_Extracted records_
- Opening Delimiter -

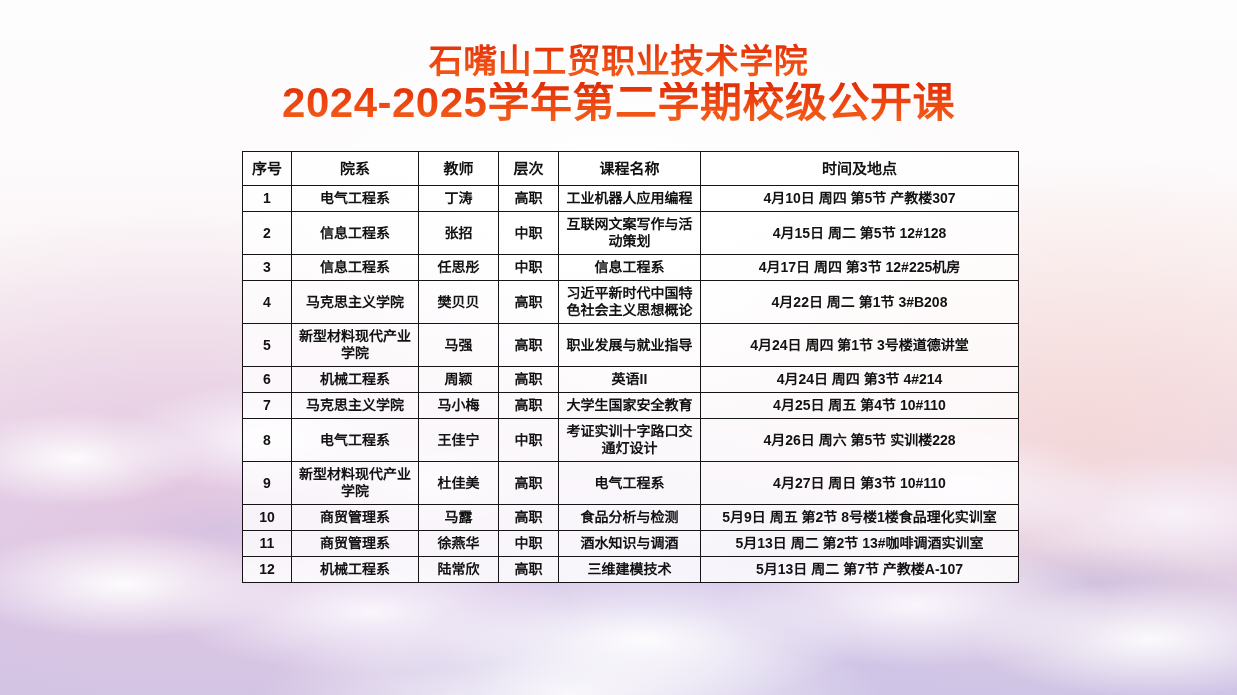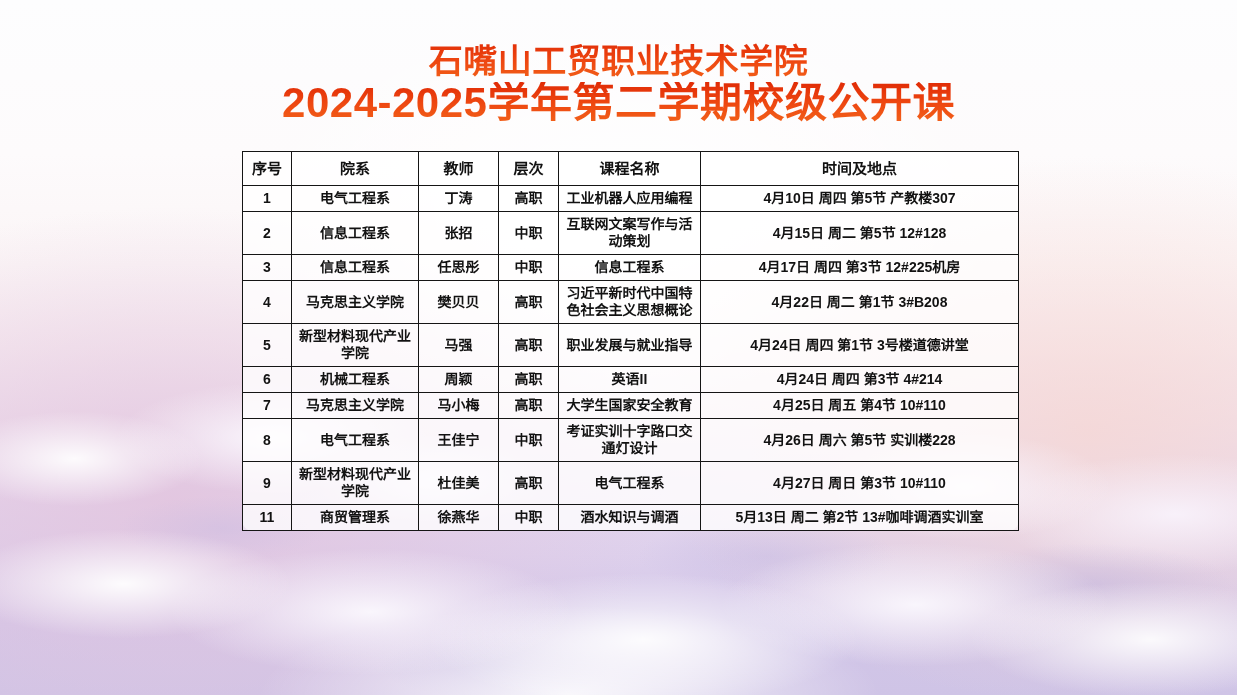--- a/index.html
+++ b/index.html
@@ -252,6 +252,14 @@
             <td class="col-time">4月27日 周日 第3节 10#110</td>
           </tr>
           <tr>
+            <td class="col-no">10</td>
+            <td class="col-dept">商贸管理系</td>
+            <td class="col-teacher">马露</td>
+            <td class="col-level">高职</td>
+            <td class="col-course">食品分析与检测</td>
+            <td class="col-time">5月9日 周五 第2节 8号楼1楼食品理化实训室</td>
+          </tr>
+          <tr>
             <td class="col-no">11</td>
             <td class="col-dept">商贸管理系</td>
             <td class="col-teacher">徐燕华</td>

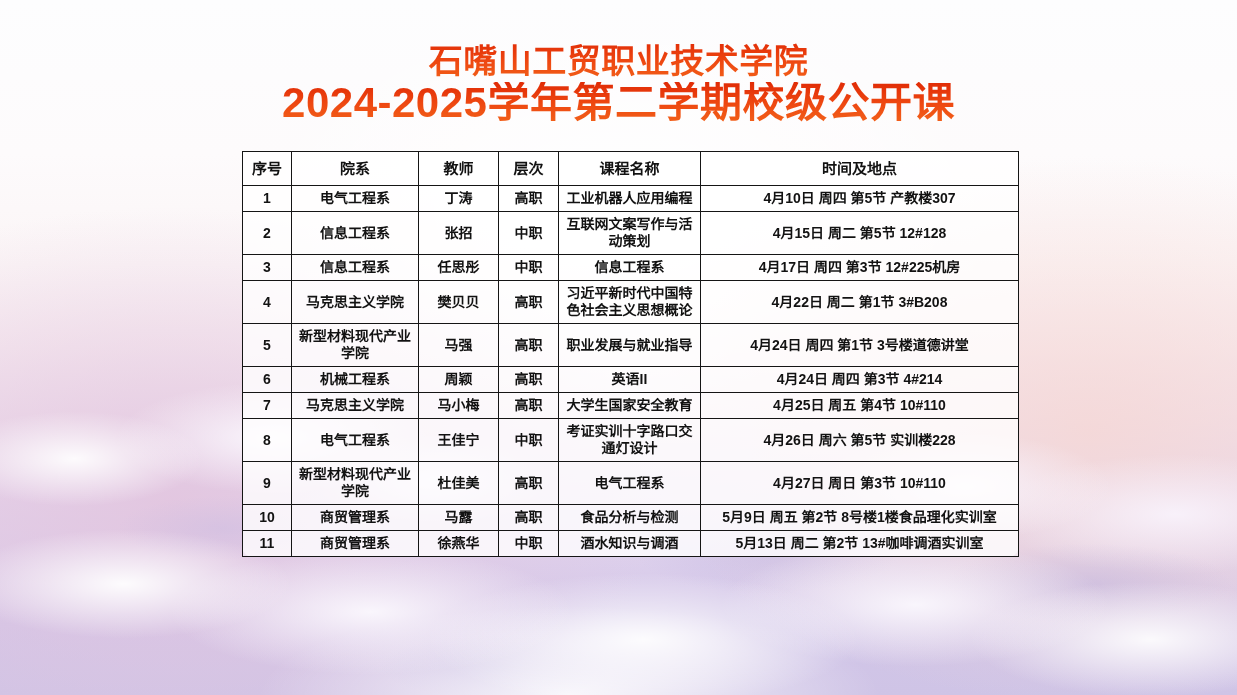--- a/index.html
+++ b/index.html
@@ -267,6 +267,14 @@
             <td class="col-course">酒水知识与调酒</td>
             <td class="col-time">5月13日 周二 第2节 13#咖啡调酒实训室</td>
           </tr>
+          <tr>
+            <td class="col-no">12</td>
+            <td class="col-dept">机械工程系</td>
+            <td class="col-teacher">陆常欣</td>
+            <td class="col-level">高职</td>
+            <td class="col-course">三维建模技术</td>
+            <td class="col-time">5月13日 周二 第7节 产教楼A-107</td>
+          </tr>
         </tbody>
     </table>
   </div>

- Closing Delimiter -

_What is expected_
Could you give all the records again, exactly, minus the pictures?

_Your solution_
--- a/index.html
+++ b/index.html
@@ -252,6 +252,14 @@
             <td class="col-time">4月27日 周日 第3节 10#110</td>
           </tr>
           <tr>
+            <td class="col-no">10</td>
+            <td class="col-dept">商贸管理系</td>
+            <td class="col-teacher">马露</td>
+            <td class="col-level">高职</td>
+            <td class="col-course">食品分析与检测</td>
+            <td class="col-time">5月9日 周五 第2节 8号楼1楼食品理化实训室</td>
+          </tr>
+          <tr>
             <td class="col-no">11</td>
             <td class="col-dept">商贸管理系</td>
             <td class="col-teacher">徐燕华</td>

--- a/index.html
+++ b/index.html
@@ -267,6 +267,14 @@
             <td class="col-course">酒水知识与调酒</td>
             <td class="col-time">5月13日 周二 第2节 13#咖啡调酒实训室</td>
           </tr>
+          <tr>
+            <td class="col-no">12</td>
+            <td class="col-dept">机械工程系</td>
+            <td class="col-teacher">陆常欣</td>
+            <td class="col-level">高职</td>
+            <td class="col-course">三维建模技术</td>
+            <td class="col-time">5月13日 周二 第7节 产教楼A-107</td>
+          </tr>
         </tbody>
     </table>
   </div>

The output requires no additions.